### Extracted data
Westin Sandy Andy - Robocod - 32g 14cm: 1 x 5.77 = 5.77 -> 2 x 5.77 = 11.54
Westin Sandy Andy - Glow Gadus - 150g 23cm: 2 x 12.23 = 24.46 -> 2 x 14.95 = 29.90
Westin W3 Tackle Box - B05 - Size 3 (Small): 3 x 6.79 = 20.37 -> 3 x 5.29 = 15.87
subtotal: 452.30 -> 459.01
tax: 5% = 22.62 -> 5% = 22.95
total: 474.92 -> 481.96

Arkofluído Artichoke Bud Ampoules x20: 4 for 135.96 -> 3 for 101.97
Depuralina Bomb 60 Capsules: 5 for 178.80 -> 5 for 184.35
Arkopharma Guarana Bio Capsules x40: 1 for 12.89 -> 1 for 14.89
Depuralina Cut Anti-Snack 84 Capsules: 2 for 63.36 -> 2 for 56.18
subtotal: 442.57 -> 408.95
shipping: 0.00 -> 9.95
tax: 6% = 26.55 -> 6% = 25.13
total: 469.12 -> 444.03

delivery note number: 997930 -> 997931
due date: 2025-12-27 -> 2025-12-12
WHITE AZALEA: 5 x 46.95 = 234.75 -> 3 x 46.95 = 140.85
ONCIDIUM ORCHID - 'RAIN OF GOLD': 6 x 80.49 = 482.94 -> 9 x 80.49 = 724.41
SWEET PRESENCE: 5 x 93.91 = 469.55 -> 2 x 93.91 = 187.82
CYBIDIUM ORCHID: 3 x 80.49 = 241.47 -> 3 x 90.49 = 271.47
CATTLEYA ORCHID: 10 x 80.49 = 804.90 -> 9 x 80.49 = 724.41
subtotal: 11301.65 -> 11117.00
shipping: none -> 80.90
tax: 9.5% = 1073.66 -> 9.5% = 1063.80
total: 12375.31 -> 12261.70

### Task to carry out
Working from the entries above, filter out every line that lacks "Sandy" and copy what remains.

### Worked solution
Westin Sandy Andy - Robocod - 32g 14cm: 1 x 5.77 = 5.77 -> 2 x 5.77 = 11.54
Westin Sandy Andy - Glow Gadus - 150g 23cm: 2 x 12.23 = 24.46 -> 2 x 14.95 = 29.90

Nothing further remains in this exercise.